Prior to 1981, Ron and Diana move around as required by his job (a crane operator).  They lived in Farmington multiple times where he was in the bishopric and she was in the relief society.  By 1976, they had moved to Highland on a 2-acre lot with their 6 children.  He was appointed to the first town council but did not rerun for election in 1980.  He was in the bishopric roughly the same time he was in the bishopric.

Prior to 1981, Dan and Matilda moved to various schools where he gained his chiropractor license.  In California (around 1978), his family started a sandwich shop out of their apartment to make ends meet.  When the Board of Health learned about it, they were shut down (and possibly fined).  That made him start to see the injustice in the current legal system.  In 1980, he had graduated and joined his father's chiropractor business.  They lived in Payson.

While in California, Dan became interested in polygamy because of either a church talk or a church lesson.  After moving back to Utah Valley, he would go through the BYU library looking for things and found The Peacemaker.  After reading and praying about it, he came to believe it was written by Joseph Smith.  He started to implement its teachings in his family life.

In 1981, their parents (Watson Sr and Claudine) left on a mission.  Dan and his brother, Mark, were left in charge of the chiropractor business.  They started to have long talks about the constitution and the church.  Their young brothers (Tim, Allen, and Watson Jr) started to attend.  Dan was the main teacher.

In 1981, Allen met Brenda and they started dating.  She had no idea what Dan was teaching.

By the end of 1981, Dan had returned his driver's license, revoked his marriage license, returned his Social Security card, and stopped paying taxes of any kind.  The Assessor's Office filed a notice of seizure against the chiropractor business for unpaid taxes.  Someone paid the taxes before anything was seized.

In 1982, Brenda and Allen marry.  They live in the Lafferty home while his parents are on a mission.

Dan runs for Sheriff.  His platform is to return back to constitutional laws.  He believes that the only true tender is gold and silver.  Since he doesn't have any, he pays with a "promissory note".  He does this for a few other things that year and Allen joins him in at least one case (after he marries Brenda, she probably was against the idea).  He is taken off the ballot and is not allowed to be at "meet the candidate" events and so files several lawsuits.

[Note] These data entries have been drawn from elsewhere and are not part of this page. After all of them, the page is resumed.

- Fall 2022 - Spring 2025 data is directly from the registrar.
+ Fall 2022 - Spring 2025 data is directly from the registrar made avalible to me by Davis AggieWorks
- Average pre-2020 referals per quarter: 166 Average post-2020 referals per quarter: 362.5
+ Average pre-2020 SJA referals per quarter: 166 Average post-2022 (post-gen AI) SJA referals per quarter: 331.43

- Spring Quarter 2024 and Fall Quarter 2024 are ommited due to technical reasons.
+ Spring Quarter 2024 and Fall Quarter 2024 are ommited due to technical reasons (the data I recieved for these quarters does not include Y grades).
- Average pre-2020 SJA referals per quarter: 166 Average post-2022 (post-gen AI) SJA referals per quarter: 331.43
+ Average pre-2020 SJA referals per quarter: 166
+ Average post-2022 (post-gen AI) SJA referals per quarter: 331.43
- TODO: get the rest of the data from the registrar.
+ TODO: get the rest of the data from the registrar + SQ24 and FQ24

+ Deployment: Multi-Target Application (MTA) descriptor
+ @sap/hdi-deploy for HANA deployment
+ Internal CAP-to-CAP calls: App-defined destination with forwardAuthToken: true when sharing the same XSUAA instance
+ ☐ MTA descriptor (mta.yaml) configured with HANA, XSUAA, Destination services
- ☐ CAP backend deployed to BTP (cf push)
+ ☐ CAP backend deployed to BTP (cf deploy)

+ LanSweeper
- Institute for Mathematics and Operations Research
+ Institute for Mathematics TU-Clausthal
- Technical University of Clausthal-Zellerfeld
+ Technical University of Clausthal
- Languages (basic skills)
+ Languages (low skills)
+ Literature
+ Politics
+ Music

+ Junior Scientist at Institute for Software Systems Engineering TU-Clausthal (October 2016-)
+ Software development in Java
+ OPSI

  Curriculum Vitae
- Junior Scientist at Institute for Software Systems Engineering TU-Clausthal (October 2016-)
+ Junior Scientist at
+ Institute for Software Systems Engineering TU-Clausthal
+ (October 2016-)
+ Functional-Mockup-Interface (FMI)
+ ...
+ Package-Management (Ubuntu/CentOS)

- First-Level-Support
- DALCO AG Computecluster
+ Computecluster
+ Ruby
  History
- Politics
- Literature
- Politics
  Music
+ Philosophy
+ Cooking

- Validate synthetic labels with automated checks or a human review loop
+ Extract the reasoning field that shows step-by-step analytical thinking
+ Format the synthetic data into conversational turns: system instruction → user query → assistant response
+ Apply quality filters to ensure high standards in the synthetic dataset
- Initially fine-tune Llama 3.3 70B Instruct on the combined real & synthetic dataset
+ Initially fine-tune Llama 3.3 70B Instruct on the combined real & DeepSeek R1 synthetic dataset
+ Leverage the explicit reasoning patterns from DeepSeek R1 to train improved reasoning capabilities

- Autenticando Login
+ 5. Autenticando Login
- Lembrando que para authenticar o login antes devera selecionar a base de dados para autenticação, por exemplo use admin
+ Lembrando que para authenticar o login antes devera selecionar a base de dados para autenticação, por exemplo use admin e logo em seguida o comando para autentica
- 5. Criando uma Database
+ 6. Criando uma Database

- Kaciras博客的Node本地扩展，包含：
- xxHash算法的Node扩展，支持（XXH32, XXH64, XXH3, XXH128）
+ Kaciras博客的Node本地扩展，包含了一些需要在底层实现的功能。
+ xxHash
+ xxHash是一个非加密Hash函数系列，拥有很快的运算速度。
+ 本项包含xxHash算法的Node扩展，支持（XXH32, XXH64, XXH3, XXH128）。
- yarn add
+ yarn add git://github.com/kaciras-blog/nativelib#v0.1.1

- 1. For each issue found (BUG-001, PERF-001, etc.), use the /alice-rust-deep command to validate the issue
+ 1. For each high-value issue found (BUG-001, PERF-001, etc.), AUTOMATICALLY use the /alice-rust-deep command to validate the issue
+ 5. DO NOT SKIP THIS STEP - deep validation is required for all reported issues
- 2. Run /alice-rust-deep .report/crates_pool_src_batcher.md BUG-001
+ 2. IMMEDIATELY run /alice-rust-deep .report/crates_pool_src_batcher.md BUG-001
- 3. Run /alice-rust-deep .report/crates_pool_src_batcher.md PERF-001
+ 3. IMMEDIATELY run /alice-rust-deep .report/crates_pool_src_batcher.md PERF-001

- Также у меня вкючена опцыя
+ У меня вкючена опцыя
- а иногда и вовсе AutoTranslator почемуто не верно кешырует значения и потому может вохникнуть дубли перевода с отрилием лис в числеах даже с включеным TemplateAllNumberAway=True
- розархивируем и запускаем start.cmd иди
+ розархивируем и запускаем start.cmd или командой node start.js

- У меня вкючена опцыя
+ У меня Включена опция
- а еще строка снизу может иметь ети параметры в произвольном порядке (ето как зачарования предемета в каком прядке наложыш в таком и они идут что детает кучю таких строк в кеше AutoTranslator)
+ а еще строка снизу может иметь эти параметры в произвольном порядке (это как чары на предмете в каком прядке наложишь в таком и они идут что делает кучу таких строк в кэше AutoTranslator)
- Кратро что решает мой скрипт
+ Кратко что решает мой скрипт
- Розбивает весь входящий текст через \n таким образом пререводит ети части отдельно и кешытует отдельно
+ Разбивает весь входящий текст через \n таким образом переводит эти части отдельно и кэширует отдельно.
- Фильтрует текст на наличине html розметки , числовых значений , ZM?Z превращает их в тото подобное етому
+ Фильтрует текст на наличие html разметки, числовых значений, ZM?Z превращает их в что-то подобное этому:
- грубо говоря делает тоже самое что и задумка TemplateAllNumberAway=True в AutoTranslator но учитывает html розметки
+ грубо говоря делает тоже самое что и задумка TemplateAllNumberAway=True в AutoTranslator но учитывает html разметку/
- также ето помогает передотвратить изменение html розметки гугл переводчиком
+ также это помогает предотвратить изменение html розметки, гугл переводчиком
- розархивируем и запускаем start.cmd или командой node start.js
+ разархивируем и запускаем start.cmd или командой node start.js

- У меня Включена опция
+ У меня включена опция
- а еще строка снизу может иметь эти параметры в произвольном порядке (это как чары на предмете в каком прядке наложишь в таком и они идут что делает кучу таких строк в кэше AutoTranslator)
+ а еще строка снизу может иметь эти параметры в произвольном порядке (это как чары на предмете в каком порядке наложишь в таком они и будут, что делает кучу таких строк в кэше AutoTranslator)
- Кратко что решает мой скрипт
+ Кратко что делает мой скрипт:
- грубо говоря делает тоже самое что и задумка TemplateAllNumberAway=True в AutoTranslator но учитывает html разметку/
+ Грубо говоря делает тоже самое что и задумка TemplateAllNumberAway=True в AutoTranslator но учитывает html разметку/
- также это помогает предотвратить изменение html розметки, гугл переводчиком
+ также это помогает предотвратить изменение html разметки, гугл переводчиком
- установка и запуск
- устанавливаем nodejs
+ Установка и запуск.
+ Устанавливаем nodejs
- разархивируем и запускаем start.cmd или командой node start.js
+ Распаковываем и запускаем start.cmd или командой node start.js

In August, Diana had heard her sister-in-laws complaining about their husbands.  She asks Ron to intervene.  He goes to see Dan and the other brothers and when he comes home, he is a changed man.  He started to enact Dan's teachings in his own life.

In October, Dan is arrested for fleeing arrest, hurting an officer, and speeding.  His brothers (Tim is explicitly quoted) says that Dan is saving the constitution and that it is hanging by a thread.  There is a semi-riot when his brothers and supporters try to "citizen arrest" the judge and other court officers.  Dan is said to have told the judge to cease or by struck down in the name of Jesus Christ.

Also, in October, the Assessor's Office files another notice of seizure on the chiropractor business.  An anonymous donor pays the taxes.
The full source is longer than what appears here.